Kepala Dinas Pendidikan dan Kebudayaan Kalsel, Galuh Tantri Narinda, mengatakan bahwa penghargaan tersebut bukanlah akhir, melainkan awal untuk memperkuat edukasi dan kesadaran masyarakat, khususnya generasi muda, terhadap pentingnya menjaga budaya lokal.
“Kami berkomitmen untuk terus memperkuat pendataan dan edukasi mengenai Warisan Budaya Tak Benda kita,” ujarnya usai menerima penghargaan di Jakarta, Senin (15/12/2025) malam.
Menurut Tantri, pelestarian budaya tidak akan berjalan maksimal tanpa keterlibatan aktif generasi muda.

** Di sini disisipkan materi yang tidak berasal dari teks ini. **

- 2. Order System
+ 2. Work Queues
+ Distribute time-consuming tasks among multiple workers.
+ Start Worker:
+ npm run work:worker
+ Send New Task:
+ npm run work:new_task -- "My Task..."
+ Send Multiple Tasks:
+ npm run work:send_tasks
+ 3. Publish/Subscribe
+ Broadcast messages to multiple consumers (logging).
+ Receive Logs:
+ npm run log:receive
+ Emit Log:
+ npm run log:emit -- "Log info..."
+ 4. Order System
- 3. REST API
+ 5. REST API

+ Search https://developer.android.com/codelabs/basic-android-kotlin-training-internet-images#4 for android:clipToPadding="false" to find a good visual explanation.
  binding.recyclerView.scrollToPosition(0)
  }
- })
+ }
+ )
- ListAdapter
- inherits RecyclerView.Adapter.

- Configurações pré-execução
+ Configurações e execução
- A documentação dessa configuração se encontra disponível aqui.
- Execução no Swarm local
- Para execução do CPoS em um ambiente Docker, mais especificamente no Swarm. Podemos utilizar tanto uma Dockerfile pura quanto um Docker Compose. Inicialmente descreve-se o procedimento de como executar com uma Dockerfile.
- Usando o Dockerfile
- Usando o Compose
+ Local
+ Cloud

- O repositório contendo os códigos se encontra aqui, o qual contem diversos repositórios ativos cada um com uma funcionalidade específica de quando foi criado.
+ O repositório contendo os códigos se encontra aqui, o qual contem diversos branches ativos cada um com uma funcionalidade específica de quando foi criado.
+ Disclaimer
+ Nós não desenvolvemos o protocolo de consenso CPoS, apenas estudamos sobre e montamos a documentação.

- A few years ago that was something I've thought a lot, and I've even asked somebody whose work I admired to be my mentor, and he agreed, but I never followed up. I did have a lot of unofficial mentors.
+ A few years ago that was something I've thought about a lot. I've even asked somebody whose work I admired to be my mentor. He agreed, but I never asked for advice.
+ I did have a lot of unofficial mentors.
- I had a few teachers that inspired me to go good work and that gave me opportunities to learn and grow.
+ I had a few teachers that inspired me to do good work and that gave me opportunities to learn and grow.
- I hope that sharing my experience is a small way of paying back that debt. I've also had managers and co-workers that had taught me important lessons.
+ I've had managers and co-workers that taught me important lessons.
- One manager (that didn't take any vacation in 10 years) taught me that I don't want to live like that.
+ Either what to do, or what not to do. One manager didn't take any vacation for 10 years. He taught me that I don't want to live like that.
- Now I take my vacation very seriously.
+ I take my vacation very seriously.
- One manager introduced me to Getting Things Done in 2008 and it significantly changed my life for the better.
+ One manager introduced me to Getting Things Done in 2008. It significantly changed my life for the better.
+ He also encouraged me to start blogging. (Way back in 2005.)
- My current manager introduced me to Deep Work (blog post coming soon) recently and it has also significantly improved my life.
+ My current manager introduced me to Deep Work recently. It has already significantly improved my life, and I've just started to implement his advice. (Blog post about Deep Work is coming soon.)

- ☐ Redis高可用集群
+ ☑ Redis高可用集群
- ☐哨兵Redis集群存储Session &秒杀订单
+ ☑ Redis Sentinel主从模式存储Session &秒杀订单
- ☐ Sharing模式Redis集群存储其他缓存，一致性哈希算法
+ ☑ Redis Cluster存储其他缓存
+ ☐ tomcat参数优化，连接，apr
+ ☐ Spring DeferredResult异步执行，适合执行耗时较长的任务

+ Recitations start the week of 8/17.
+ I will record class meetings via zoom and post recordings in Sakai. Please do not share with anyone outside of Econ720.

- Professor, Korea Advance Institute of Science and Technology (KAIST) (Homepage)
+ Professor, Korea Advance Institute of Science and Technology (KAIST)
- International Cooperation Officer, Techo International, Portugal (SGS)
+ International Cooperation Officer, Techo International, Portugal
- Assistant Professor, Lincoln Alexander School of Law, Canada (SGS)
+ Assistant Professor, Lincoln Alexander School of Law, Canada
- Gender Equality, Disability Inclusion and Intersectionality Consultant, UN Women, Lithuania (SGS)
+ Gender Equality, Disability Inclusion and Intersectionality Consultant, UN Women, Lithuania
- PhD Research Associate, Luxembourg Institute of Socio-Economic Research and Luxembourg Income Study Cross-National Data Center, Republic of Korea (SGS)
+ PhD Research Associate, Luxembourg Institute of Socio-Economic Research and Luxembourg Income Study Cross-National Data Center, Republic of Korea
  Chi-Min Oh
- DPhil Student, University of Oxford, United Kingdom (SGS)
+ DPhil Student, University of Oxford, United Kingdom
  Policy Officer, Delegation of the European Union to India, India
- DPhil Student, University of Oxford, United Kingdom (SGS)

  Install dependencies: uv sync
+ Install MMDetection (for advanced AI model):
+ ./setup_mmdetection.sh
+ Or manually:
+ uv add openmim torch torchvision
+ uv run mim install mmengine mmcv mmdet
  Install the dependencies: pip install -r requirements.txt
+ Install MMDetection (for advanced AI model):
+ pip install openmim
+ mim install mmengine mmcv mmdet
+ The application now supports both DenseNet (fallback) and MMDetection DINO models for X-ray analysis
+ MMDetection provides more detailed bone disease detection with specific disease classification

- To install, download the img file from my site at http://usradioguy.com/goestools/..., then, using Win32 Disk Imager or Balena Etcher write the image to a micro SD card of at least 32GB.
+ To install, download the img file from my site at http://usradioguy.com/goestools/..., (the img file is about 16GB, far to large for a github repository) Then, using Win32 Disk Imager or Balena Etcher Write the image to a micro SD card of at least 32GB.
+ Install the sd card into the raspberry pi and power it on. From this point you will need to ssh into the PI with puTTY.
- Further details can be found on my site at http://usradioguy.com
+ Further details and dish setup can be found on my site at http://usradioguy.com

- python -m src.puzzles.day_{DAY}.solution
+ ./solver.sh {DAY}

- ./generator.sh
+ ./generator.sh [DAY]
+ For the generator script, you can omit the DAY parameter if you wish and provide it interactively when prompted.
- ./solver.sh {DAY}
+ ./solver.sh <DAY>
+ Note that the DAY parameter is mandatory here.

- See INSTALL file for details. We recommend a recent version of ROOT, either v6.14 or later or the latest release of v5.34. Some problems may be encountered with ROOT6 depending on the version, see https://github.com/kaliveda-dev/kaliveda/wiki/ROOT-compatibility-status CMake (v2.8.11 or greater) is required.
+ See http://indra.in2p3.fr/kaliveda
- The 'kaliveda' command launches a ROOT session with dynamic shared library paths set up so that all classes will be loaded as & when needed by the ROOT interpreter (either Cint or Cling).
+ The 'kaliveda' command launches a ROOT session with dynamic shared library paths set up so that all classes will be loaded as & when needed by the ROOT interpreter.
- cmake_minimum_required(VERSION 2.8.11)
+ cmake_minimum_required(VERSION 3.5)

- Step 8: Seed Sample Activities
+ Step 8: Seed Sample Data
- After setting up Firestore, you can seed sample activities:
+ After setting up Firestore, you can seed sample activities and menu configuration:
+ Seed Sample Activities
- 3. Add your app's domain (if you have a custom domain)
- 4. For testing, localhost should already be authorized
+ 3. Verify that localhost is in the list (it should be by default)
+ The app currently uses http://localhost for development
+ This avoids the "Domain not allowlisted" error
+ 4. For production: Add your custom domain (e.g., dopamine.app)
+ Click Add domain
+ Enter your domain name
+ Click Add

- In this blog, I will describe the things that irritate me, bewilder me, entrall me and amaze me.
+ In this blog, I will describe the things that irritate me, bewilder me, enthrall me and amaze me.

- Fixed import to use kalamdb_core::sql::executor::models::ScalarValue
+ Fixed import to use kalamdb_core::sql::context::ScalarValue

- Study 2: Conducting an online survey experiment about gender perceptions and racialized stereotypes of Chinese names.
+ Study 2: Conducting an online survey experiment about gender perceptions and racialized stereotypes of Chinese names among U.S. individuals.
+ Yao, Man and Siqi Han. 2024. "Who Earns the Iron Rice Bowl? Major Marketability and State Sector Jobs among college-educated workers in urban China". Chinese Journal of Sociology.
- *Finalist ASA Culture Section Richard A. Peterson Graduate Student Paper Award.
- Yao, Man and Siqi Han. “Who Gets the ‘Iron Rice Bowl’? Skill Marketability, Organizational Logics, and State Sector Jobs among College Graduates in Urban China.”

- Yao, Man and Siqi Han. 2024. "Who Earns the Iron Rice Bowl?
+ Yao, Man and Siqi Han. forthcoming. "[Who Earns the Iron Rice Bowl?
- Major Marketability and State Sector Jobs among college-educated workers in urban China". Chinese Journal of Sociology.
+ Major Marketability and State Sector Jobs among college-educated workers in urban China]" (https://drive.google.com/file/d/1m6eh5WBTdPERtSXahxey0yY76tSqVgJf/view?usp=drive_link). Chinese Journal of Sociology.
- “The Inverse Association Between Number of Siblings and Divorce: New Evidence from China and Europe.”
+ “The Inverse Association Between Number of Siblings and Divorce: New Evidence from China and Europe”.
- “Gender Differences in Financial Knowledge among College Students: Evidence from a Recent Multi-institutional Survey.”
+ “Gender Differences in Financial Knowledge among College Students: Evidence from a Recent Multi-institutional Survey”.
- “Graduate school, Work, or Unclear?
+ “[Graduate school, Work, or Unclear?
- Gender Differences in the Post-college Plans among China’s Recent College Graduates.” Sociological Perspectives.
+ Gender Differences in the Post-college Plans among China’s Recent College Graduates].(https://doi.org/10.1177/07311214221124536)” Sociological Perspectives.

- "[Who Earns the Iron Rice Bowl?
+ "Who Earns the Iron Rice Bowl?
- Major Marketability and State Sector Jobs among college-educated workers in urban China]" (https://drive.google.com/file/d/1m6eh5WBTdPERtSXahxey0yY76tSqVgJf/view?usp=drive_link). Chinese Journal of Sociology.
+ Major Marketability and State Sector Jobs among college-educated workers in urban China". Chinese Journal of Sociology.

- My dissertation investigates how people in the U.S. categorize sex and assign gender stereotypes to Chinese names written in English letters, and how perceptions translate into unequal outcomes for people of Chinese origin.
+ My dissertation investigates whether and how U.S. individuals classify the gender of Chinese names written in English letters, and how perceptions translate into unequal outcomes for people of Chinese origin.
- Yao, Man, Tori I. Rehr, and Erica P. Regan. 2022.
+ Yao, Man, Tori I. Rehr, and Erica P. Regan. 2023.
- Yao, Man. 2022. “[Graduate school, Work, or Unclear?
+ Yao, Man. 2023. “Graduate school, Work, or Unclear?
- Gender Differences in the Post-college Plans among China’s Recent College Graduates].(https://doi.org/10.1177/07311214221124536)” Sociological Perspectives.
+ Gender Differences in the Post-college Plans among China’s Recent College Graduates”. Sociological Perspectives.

Oleh karena itu, Pemprov Kalsel mendorong agar nilai-nilai budaya lokal terus diperkenalkan melalui pendidikan, kegiatan kebudayaan, hingga ruang-ruang kreatif yang dekat dengan anak muda.
“Tujuannya agar generasi muda semakin mencintai dan terlibat aktif dalam menjaga warisan budaya yang tak ternilai harganya ini,” tegasnya.
Ia juga mengapresiasi peran pemerintah kabupaten dan kota se-Kalimantan Selatan yang selama ini turut berkontribusi dalam proses pencatatan dan pengusulan Warisan Budaya Tak Benda ke tingkat nasional.
“Selamat untuk kabupaten dan kota yang sudah mendukung keberhasilan Kalsel. Mudah-mudahan ke depan semakin banyak WBTb yang bisa dicatatkan secara nasional,” pungkas Tantri.
Melalui langkah ini, Pemprov Kalsel berharap warisan budaya daerah tidak hanya lestari, tetapi juga tetap hidup dan relevan di tengah perkembangan zaman.